Senator Cornyn’s office, which has consistently been producing legal analyses of impressively high quality, issued this statement and memo today:
“Any connection between Judge Alito’s 1984 memorandum and the current discussion of terrorist surveillance by the NSA is a real stretch. The 1984 memorandum involved domestic surveillance, which the Supreme Court ruled unconstitutional in 1972, and which Judge Alito did not question in any way. The question Judge Alito addressed in the 1984 memorandum was whether lawsuits for money damages against government officials were the proper remedy for illegal wiretaps. The Supreme Court agreed with him 5-2 that they were not.
“The fact that Judge Alito’s opponents have embraced this memorandum in their efforts to defeat him prove how little ammunition they have to oppose him.”–U.S. Sen. John Cornyn
Judge Alito’s memorandum on June 12, 1984, re: Forsyth v. Kleindienst
*The case involved a suit for money damages against the Attorney General for conducting warrantless domestic wiretapping. The wiretapping took place two years before the Supreme Court held in United States v. United States District Court, 407 U.S. 296 (1972), that such wiretaps were unconstitutional. Nowhere in the memorandum does Alito express any disagreement whatsoever with the Supreme Court’s 1972 decision.

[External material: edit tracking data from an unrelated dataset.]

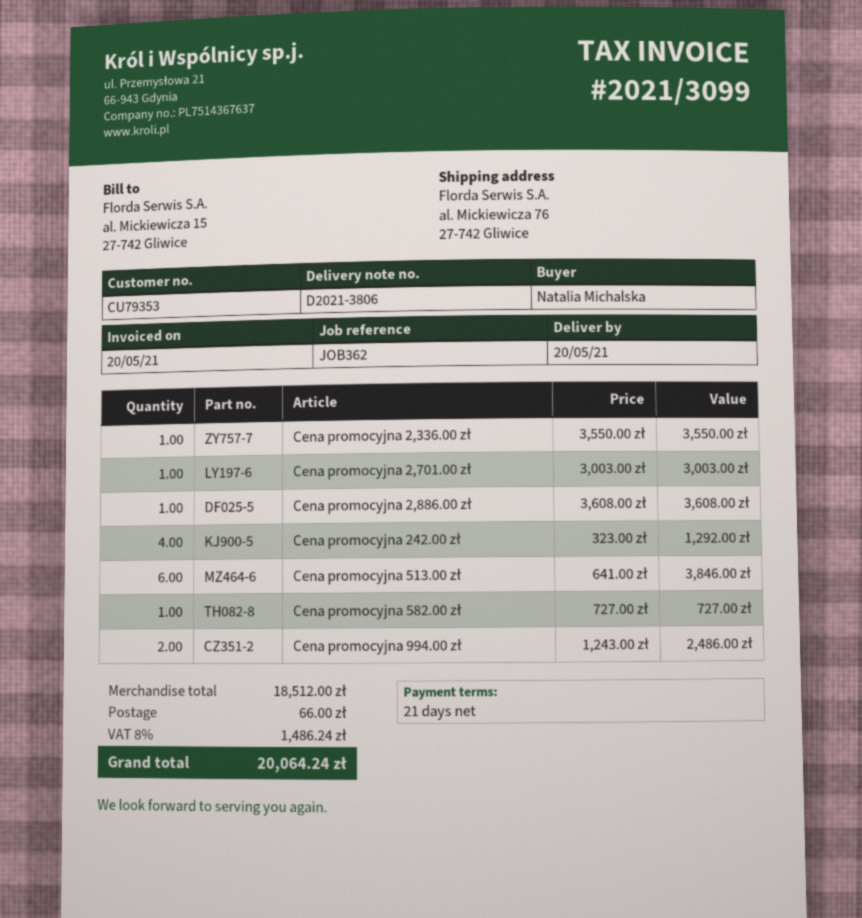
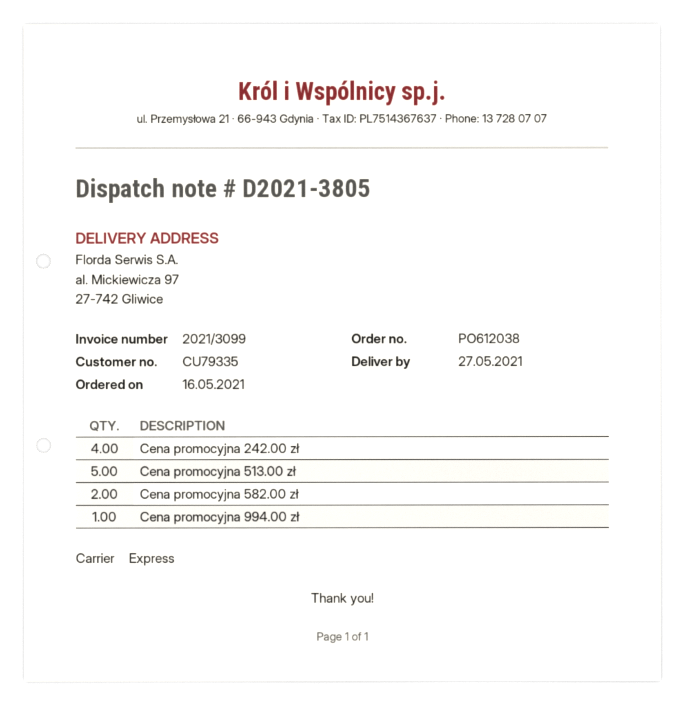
delivery note number: D2021-3806 -> D2021-3805
delivery date: 2021-05-20 -> 2021-05-27
customer number: CU79353 -> CU79335
ship to: al. Mickiewicza 76, 27-742 Gliwice -> al. Mickiewicza 97, 27-742 Gliwice
Cena promocyjna 2,336.00 zł: 1 -> none
Cena promocyjna 2,701.00 zł: 1 -> none
Cena promocyjna 2,886.00 zł: 1 -> none
Cena promocyjna 513.00 zł: 6 -> 5
Cena promocyjna 582.00 zł: 1 -> 2
Cena promocyjna 994.00 zł: 2 -> 1

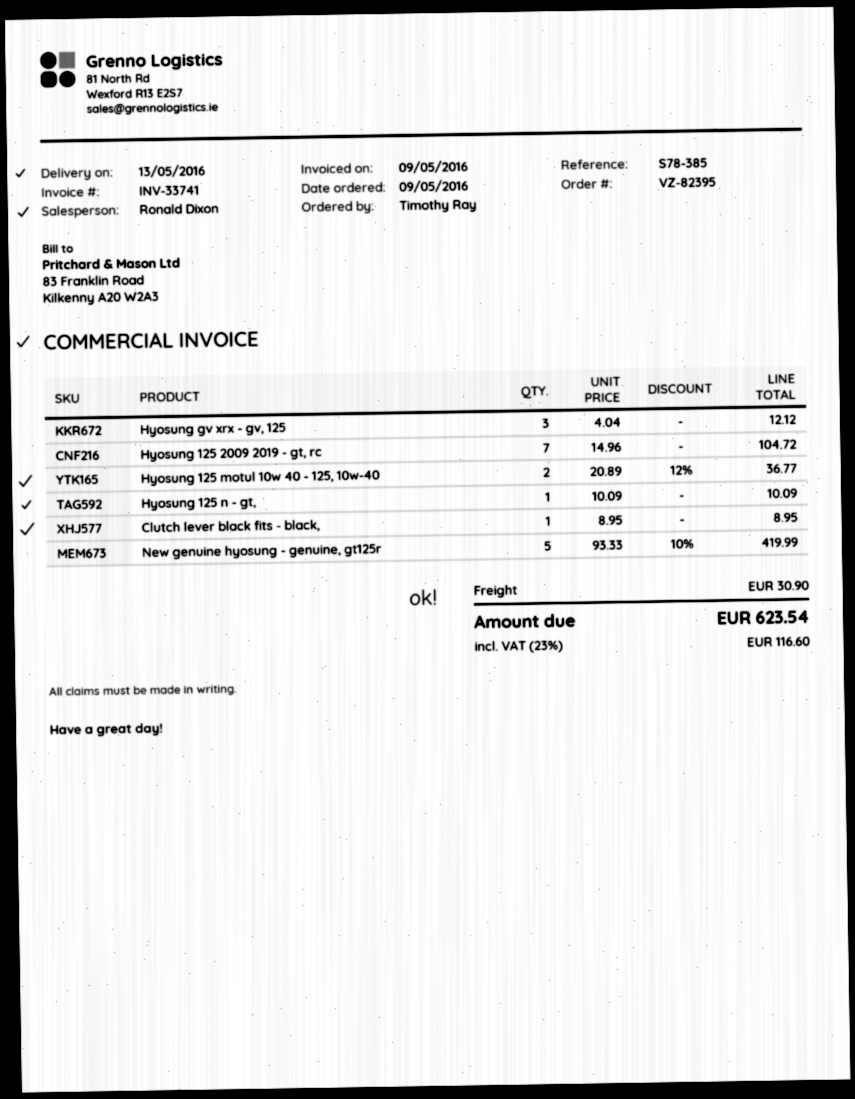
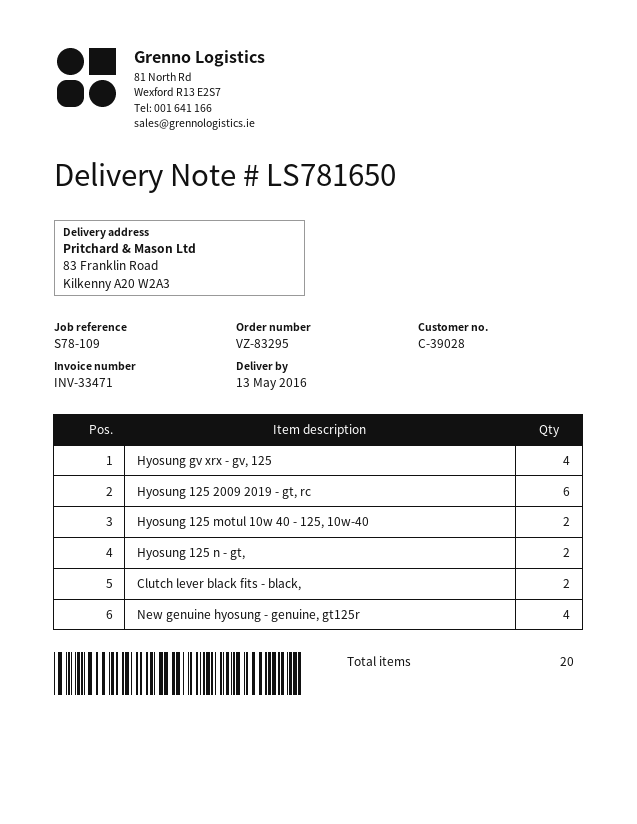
order number: VZ-82395 -> VZ-83295
invoice number: INV-33741 -> INV-33471
reference: S78-385 -> S78-109
Hyosung gv xrx - gv, 125: 3 -> 4
Hyosung 125 2009 2019 - gt, rc: 7 -> 6
Hyosung 125 n - gt,: 1 -> 2
Clutch lever black fits - black,: 1 -> 2
New genuine hyosung - genuine, gt125r: 5 -> 4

*The only question was whether a lawsuit seeking money damages for actions government officials take in their official capacities is the proper remedy for the for such actions. Other remedies are readily available, such as suits for injunctive relief, criminal liability, and the political process.
*Judge Alito urged the Solicitor General to appeal a lower court decision and suggested that the Attorney General should have qualified immunity from suits for money damages. The Supreme Court agreed with Judge Alito 5-2, holding that the Attorney General had immunity. Justices O’Connor, White, Stevens, and Blackmun were all in the majority.
*Judge Alito also urged the Solicitor General not to appeal a lower court decision that the Attorney General did not have absolute immunity from suits for money damages. Other government lawyers had argued that the Attorney General did have absolute immunity. Judge Alito demurred: “I do not question that the attorney general should have such immunity, but, for tactical reasons, I would not raise the issue here.” Judge Alito did not endorse the argument that the Attorney General had absolute immunity; he did not address it, believing it unlikely to prevail.
*In any event, even had Judge Alito endorsed the argument, it hardly would have been extraordinary. Although the Supreme Court rejected the argument 4-2, the dissenting Justices on this point were Chief Justice Burger and Justice Stevens; they believed the Attorney General had absolute immunity. Justice Stevens wrote: “When the Attorney General, the Secretary of State, and the Secretary of Defense make erroneous decisions on matters of national security and foreign policy, the primary liabilities are political. Intense scrutiny, by the people, by the press, and by Congress, has been the traditional method for deterring violations of the Constitution by these high officers of the Executive Branch.” Even Justice O’Connor refused to join the Court’s decision denying absolute immunity to the Attorney General, choosing not to address the issue.